EXERCISE DESCRIPTION:
Using the word "nginx" as the filter, copy each matching line from the records.

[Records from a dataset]
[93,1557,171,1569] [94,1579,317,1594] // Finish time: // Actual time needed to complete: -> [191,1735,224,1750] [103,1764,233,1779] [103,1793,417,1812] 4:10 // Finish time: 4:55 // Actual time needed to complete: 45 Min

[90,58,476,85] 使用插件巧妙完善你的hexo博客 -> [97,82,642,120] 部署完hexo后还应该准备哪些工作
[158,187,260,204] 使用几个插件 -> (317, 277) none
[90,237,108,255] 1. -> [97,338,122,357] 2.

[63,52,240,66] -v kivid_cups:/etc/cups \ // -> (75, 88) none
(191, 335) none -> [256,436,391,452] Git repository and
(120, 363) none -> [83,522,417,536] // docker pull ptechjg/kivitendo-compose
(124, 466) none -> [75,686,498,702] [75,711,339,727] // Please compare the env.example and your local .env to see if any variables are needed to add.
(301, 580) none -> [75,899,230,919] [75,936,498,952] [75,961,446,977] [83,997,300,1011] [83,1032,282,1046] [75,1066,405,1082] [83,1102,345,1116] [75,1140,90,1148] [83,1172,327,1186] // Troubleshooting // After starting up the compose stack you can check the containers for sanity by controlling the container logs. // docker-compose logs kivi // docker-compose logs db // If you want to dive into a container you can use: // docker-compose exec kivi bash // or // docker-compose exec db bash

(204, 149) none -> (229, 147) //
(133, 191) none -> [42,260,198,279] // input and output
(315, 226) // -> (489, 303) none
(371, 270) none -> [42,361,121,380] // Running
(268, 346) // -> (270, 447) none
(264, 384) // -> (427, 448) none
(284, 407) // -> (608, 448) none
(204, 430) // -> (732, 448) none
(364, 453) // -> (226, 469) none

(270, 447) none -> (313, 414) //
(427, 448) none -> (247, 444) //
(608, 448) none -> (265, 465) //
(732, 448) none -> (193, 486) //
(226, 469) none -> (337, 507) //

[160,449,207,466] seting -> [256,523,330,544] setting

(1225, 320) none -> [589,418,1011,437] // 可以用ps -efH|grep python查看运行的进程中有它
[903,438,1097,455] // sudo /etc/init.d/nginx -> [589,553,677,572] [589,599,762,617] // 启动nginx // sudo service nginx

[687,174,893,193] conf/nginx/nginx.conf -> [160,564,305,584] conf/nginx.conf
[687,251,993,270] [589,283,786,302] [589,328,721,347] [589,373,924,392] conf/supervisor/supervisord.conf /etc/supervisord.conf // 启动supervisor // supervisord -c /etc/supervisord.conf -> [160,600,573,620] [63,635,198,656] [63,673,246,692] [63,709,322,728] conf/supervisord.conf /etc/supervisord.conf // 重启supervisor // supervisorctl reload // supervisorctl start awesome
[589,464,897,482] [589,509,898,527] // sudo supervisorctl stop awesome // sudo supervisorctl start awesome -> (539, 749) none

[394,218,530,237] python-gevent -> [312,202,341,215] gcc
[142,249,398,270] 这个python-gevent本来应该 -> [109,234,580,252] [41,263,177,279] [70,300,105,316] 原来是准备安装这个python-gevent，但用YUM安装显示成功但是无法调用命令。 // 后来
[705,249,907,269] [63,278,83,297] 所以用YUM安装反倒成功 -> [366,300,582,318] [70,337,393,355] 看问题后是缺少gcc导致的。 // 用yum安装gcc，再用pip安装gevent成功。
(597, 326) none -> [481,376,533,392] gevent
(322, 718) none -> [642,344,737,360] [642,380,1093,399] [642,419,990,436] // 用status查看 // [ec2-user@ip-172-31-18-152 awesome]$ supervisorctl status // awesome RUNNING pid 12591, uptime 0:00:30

OUTPUT FOR THIS TASK:
[903,438,1097,455] // sudo /etc/init.d/nginx -> [589,553,677,572] [589,599,762,617] // 启动nginx // sudo service nginx
[687,174,893,193] conf/nginx/nginx.conf -> [160,564,305,584] conf/nginx.conf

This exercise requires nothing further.